• Uncomplicated Type B Aortic Dissection: A Case For TEVAR? With new study, controversy over TEVAR continues

    For better outcomes in the long run, go with thoracic endovascular aortic repair (TEVAR) for uncomplicated Type B aortic dissections, a study suggests.

    Patients who only got medical management and those who underwent TEVAR shared similar rates of early events (4.5% versus 10.3%) and 30-day mortality (2.6% versus 0.5%), reported Gao-Jun Teng, MD, of Zhongda Hospital in Nanjing, China, and colleagues.

    Yet, as the investigators reported in the Journal of the American College of Cardiology, more than 10 years later the medical therapy group had more aortic-related adverse events than their TEVAR counterparts did. All-cause death was similarly more common in this cohort.

    “The long-term prognosis of uncomplicated type B aortic dissection treated with best medical treatment is poor,” the authors concluded.
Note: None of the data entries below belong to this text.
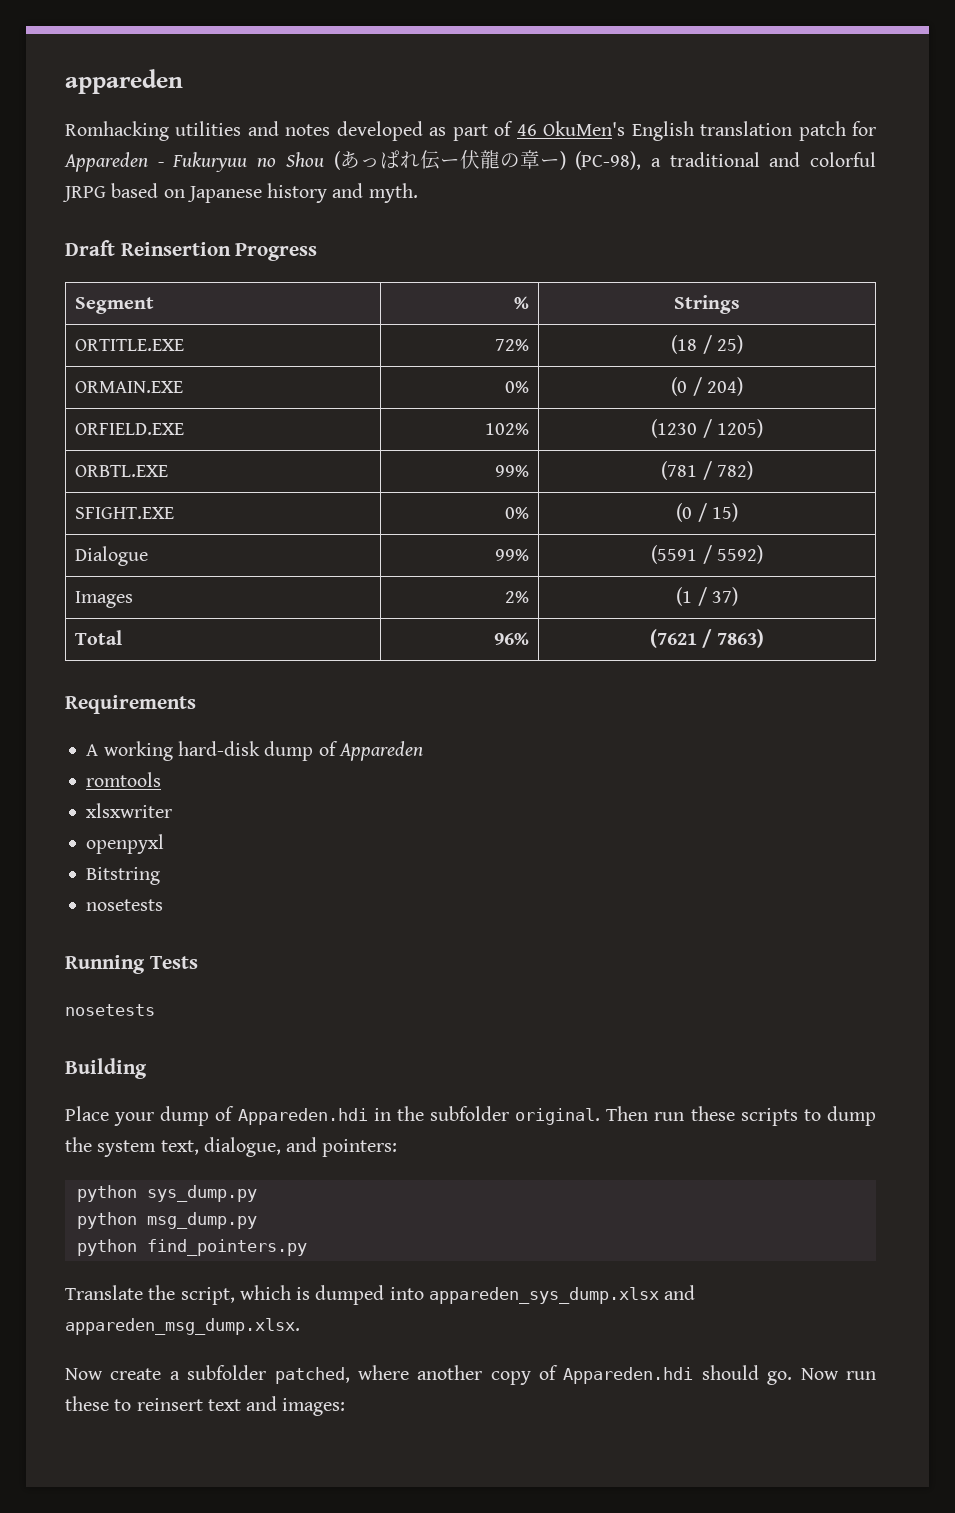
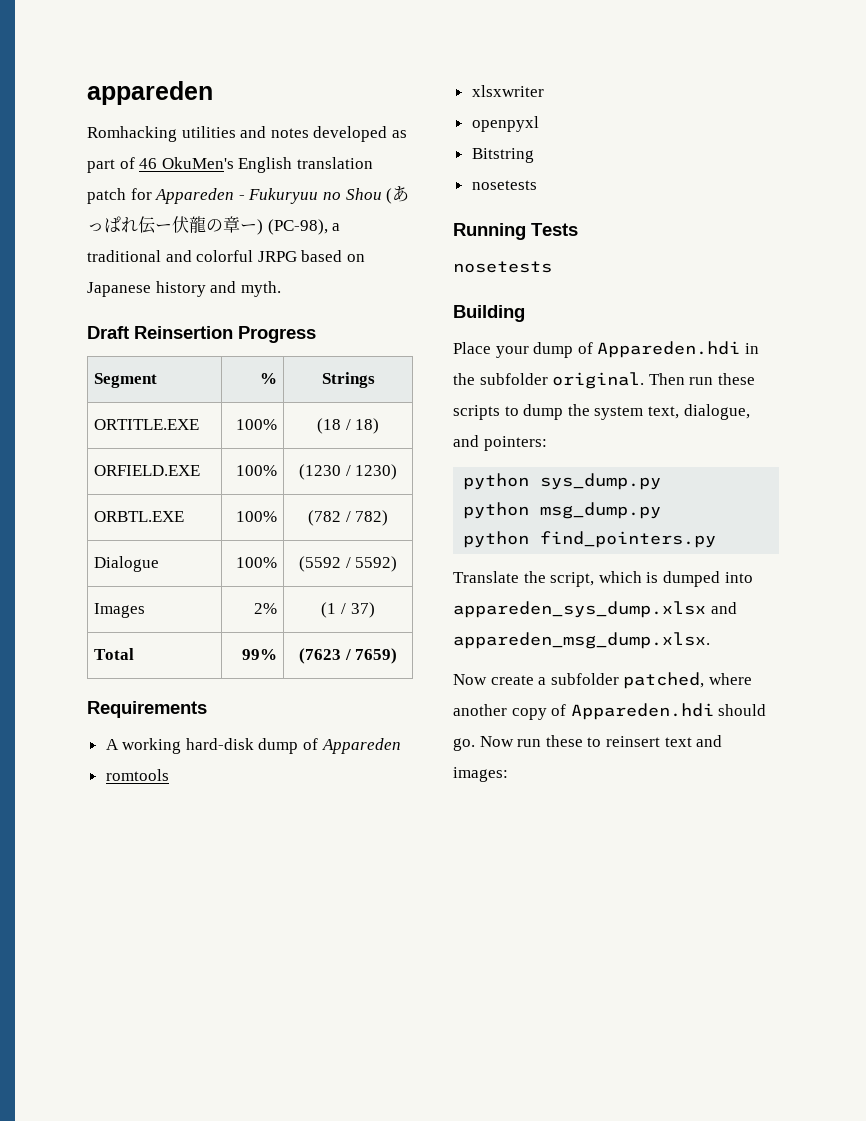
- ORTITLE.EXE | 72% | (18 / 25)
- ORMAIN.EXE | 0% | (0 / 204)
+ ORTITLE.EXE | 100% | (18 / 18)
- ORFIELD.EXE | 102% | (1230 / 1205)
+ ORFIELD.EXE | 100% | (1230 / 1230)
- ORBTL.EXE | 99% | (781 / 782)
+ ORBTL.EXE | 100% | (782 / 782)
- SFIGHT.EXE | 0% | (0 / 15)
- Dialogue | 99% | (5591 / 5592)
+ Dialogue | 100% | (5592 / 5592)
- Total | 96% | (7621 / 7863)
+ Total | 99% | (7623 / 7659)

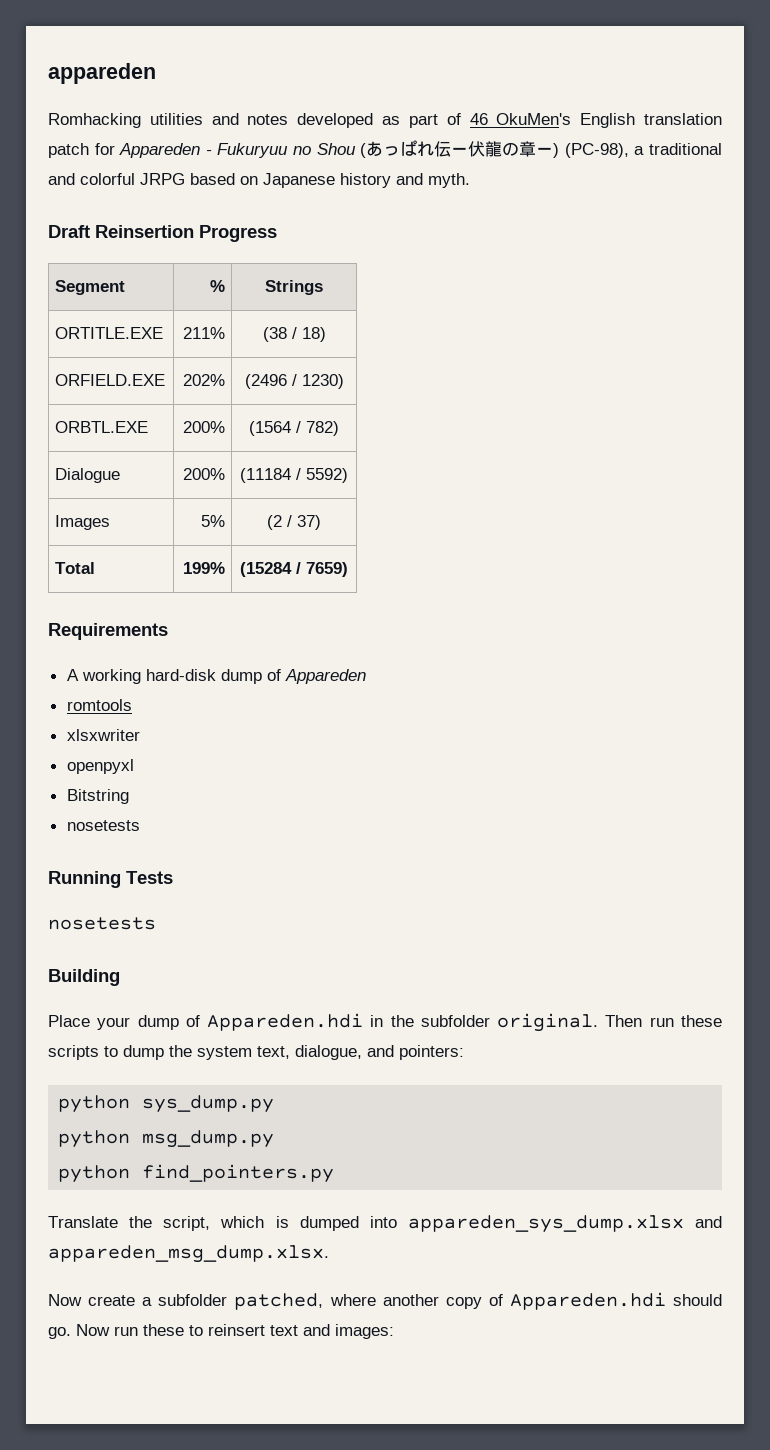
- ORTITLE.EXE | 100% | (18 / 18)
+ ORTITLE.EXE | 211% | (38 / 18)
- ORFIELD.EXE | 100% | (1230 / 1230)
+ ORFIELD.EXE | 202% | (2496 / 1230)
- ORBTL.EXE | 100% | (782 / 782)
+ ORBTL.EXE | 200% | (1564 / 782)
- Dialogue | 100% | (5592 / 5592)
+ Dialogue | 200% | (11184 / 5592)
- Images | 2% | (1 / 37)
+ Images | 5% | (2 / 37)
- Total | 99% | (7623 / 7659)
+ Total | 199% | (15284 / 7659)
    Survival patterns for the two arms diverged around the 4-year mark. “Given that the TEVAR procedure did not significantly lower morbidity and mortality compared with best medical treatment during the early years of follow-up, TEVAR should be considered as a therapy to improve late outcomes in young adults or patients with longer life expectancy,” according to Teng’s group.

    In an accompanying editorial, however, Christoph A. Nienaber, MD, PhD, of London’s Royal Brompton and Harefield NHS Trust, expressed disagreement: “The authors’ conclusion — to offer TEVAR to young adults with ‘uncomplicated’ dissection — is tricky, because hereditary and connective tissue disorders are more prevalent in the younger population presenting with dissection. Patients with both syndromic and nonsyndromic connective tissue disorders are probably not the best candidates for current TEVAR … If in doubt, a connective tissue disorder should reliably be ruled out before considering prophylactic TEVAR,” he warned.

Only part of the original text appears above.